I have spent this week in bed, just watching Hulu & Fringe dvds & sleeping as much as possible. I haven’t had an appetite, so haven’t been eating regularly, which means I’ve also been flaking on my med schedule because I need to take them with food. This week I was supposed to start working up to 4mi runs, but I haven’t run at all because I just didn’t have it in me. I considered forcing myself to eat & go running, but knowing he would be here when I got back sitting there watching TV & drinking beer made me decide to just stay in bed. I am so miserable some days I would rather die than have to live here another minute. I saw a large knife in the kitchen sink today & my first thought was of slicing my wrists open with it.

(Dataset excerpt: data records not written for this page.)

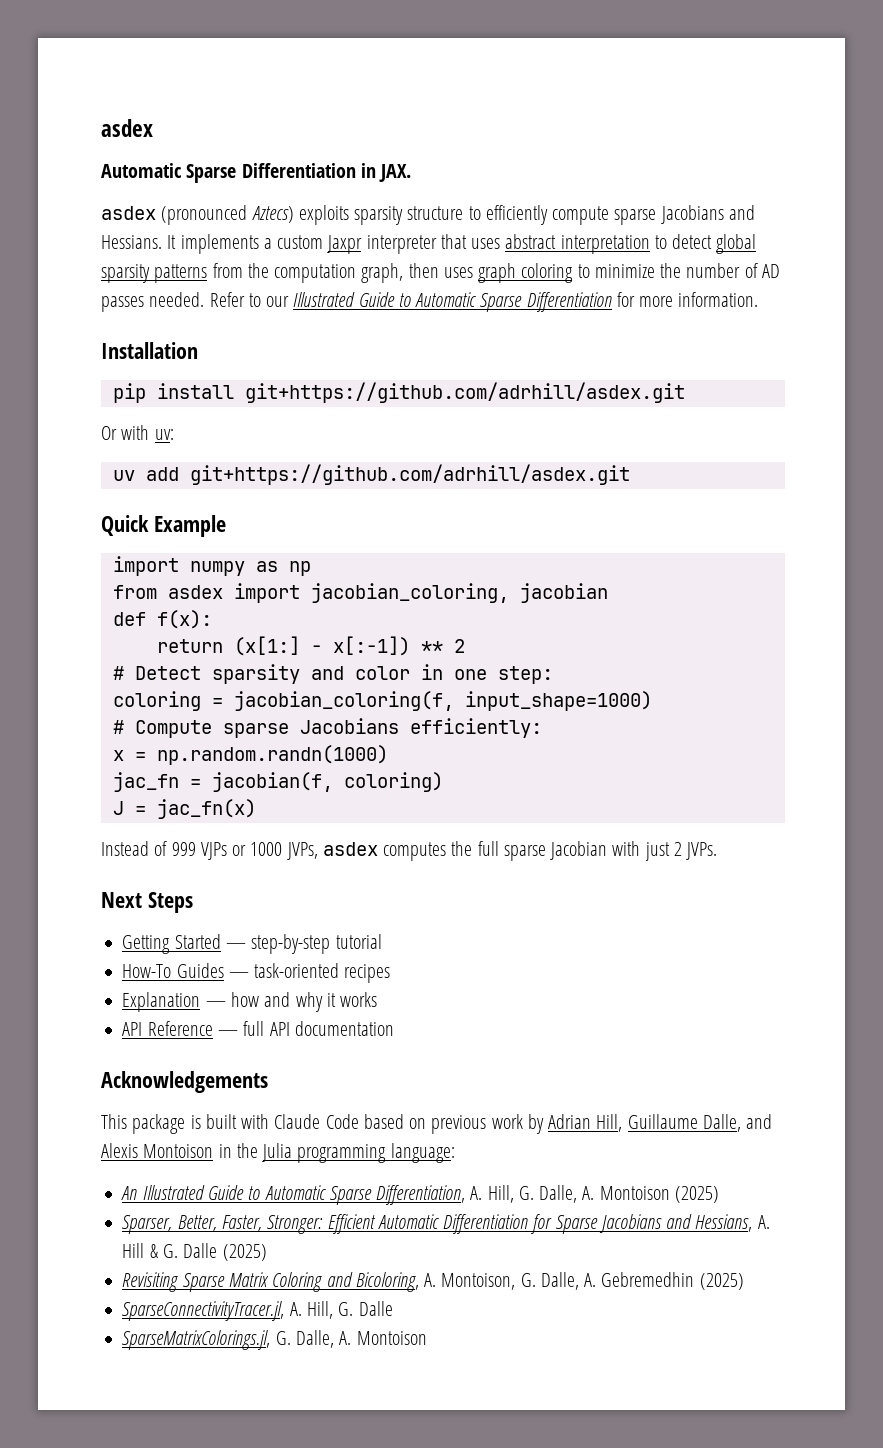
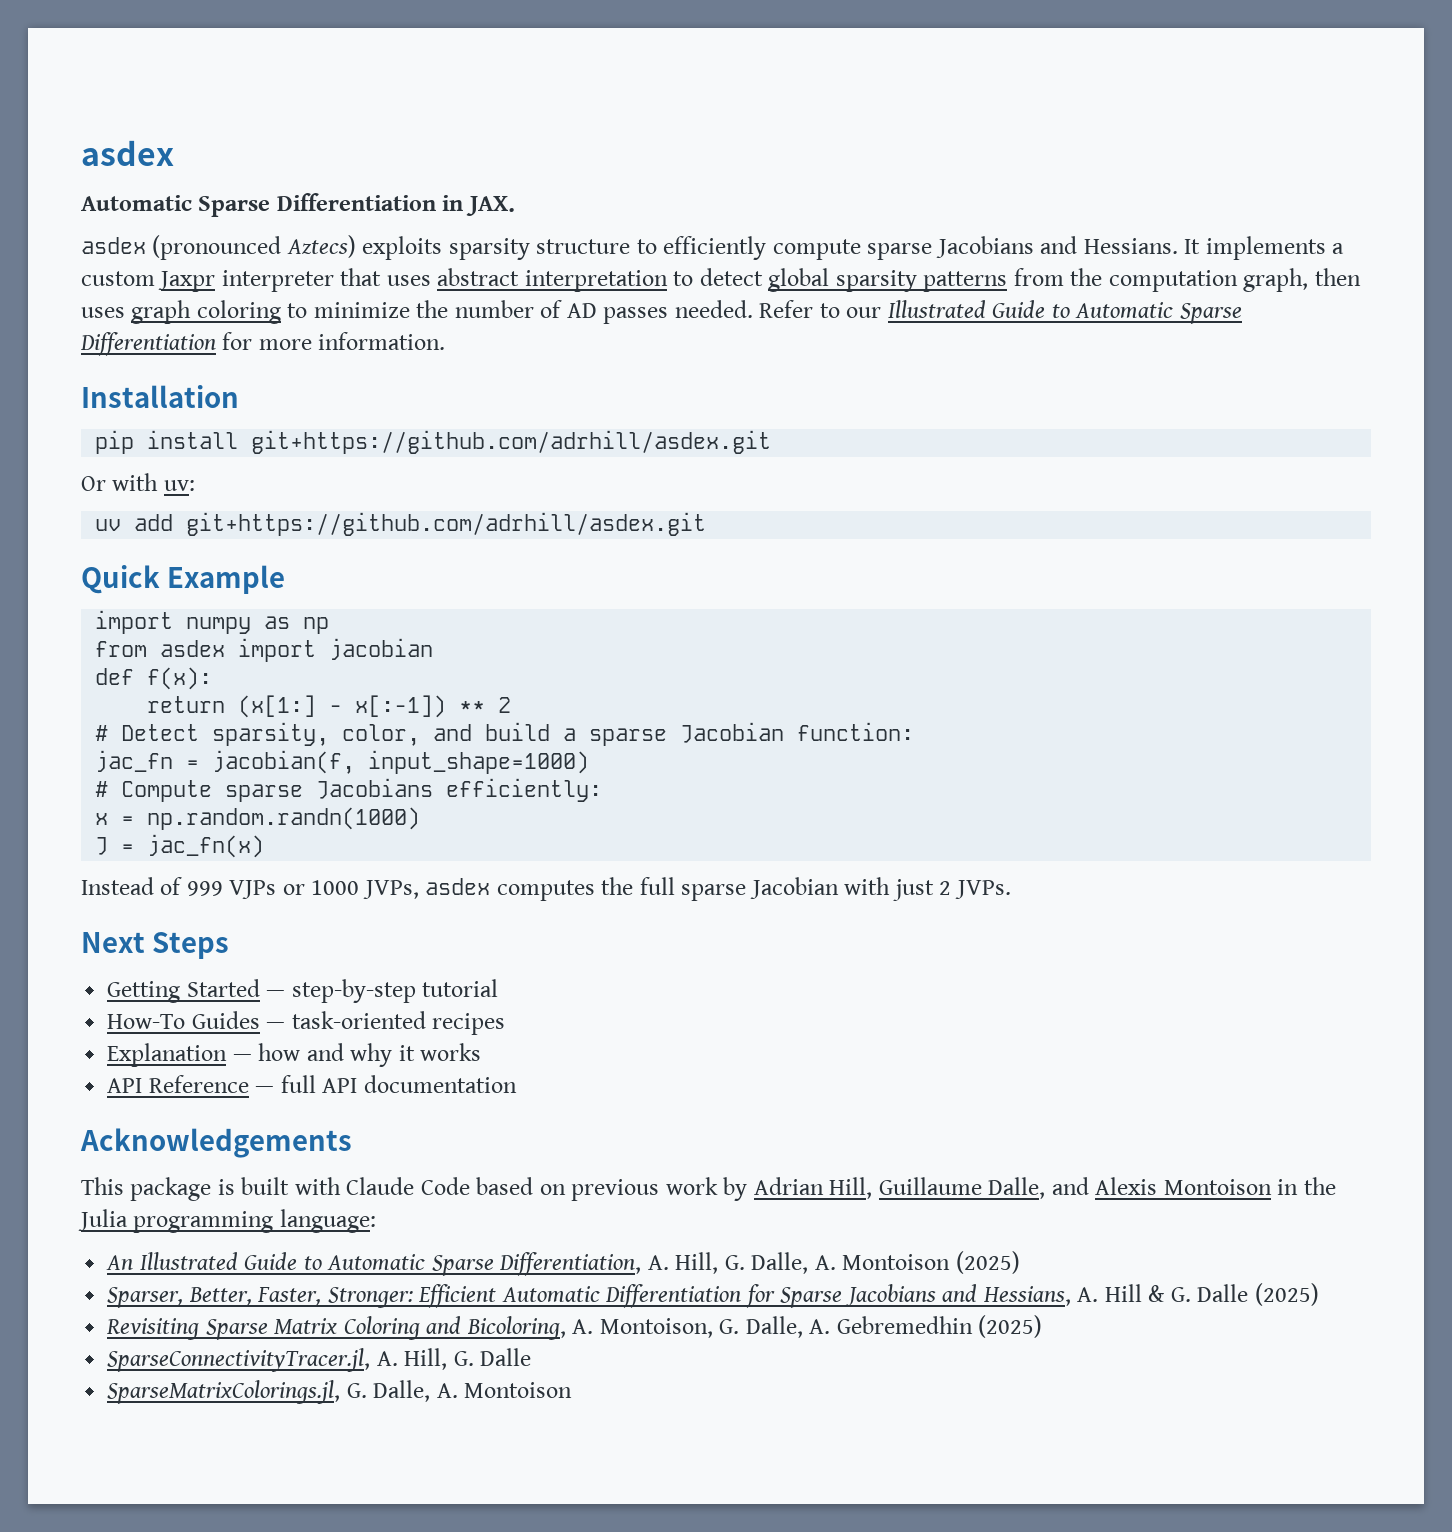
- from asdex import jacobian_coloring, jacobian
+ from asdex import jacobian
- # Detect sparsity and color in one step:
- coloring = jacobian_coloring(f, input_shape=1000)
+ # Detect sparsity, color, and build a sparse Jacobian function:
+ jac_fn = jacobian(f, input_shape=1000)
- jac_fn = jacobian(f, coloring)

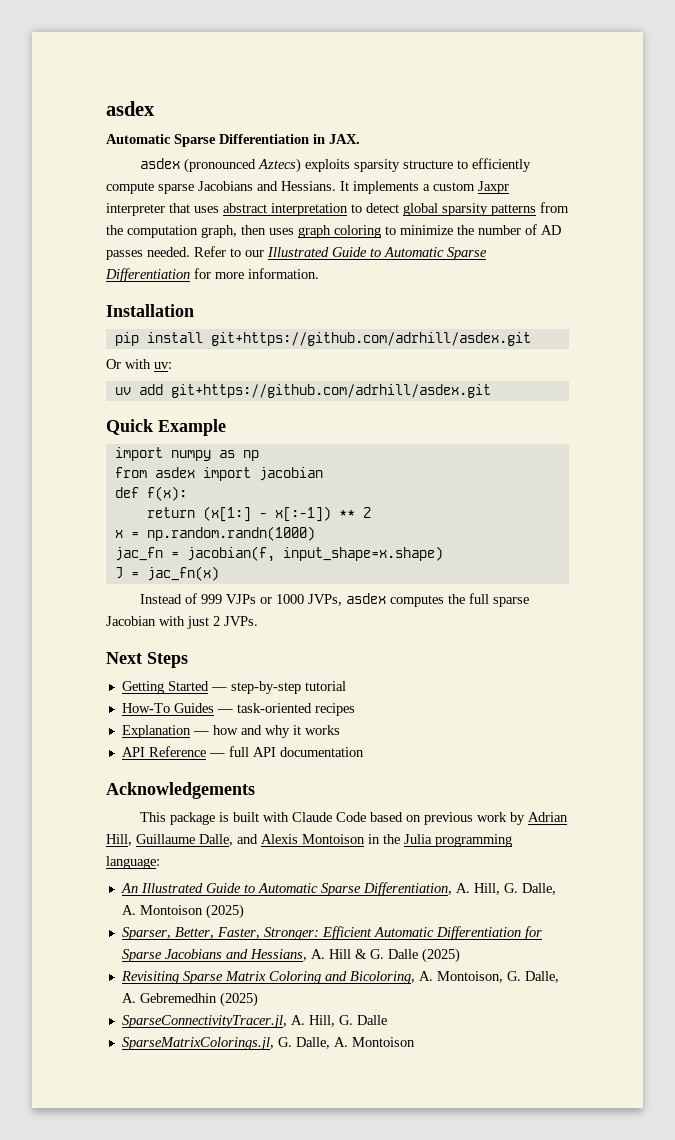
- # Detect sparsity, color, and build a sparse Jacobian function:
- jac_fn = jacobian(f, input_shape=1000)
- # Compute sparse Jacobians efficiently:
  x = np.random.randn(1000)
+ jac_fn = jacobian(f, input_shape=x.shape)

Other than that I have been feeling a little better today. I got paid today since Monday is a holiday, so I was able to finally replace my broken phone. I don’t know where or what I’m going to do, but I am going out this weekend. Of course I’ll be alone, because I don’t have any friends here. Alas, being educated, atheist, & single & childless by choice, I don’t have a lot in common with the “I love Jesus & I have a high school diploma, time to get married & have babies!” crowd. And it’s the smart ones who even wait till they have a high school diploma, but who needs an education when you’ve got a husband? Yes, I do look down on these people & not just because I live on a hill. This is everything I spent my life trying to get away from & the idea that I’m spending these years stuck here is depressing, literally. I should be living somewhere cool, having adventures, hanging out with other educated, intelligent people I can have a conversation with, meeting people, dating, & falling in love. I’m supposed to be out living my life. I should be living somewhere I can get adequate mental health care. Fortunately his Social Security starts in January, so after that I can start saving my money to move as far away from here as possible, & as I told a friend of mine, “I’m not coming back until somebody’s dead.”

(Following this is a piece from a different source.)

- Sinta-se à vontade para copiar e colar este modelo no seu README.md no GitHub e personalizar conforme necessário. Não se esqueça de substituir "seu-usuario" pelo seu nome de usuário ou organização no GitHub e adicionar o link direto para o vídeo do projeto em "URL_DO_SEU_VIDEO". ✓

Okay, this was supposed to be something else, but devolved into a self-pity post. But that’s whats going on with me this week. It’s been a very shitty week, but I didn’t kill anyone, or harm myself in any way, so I guess we can call it a success. I have a psych appointment Wednesday, so I guess we’ll have something to talk about. It will likely involve how the increased dosage of my lamotrigine isn’t helping.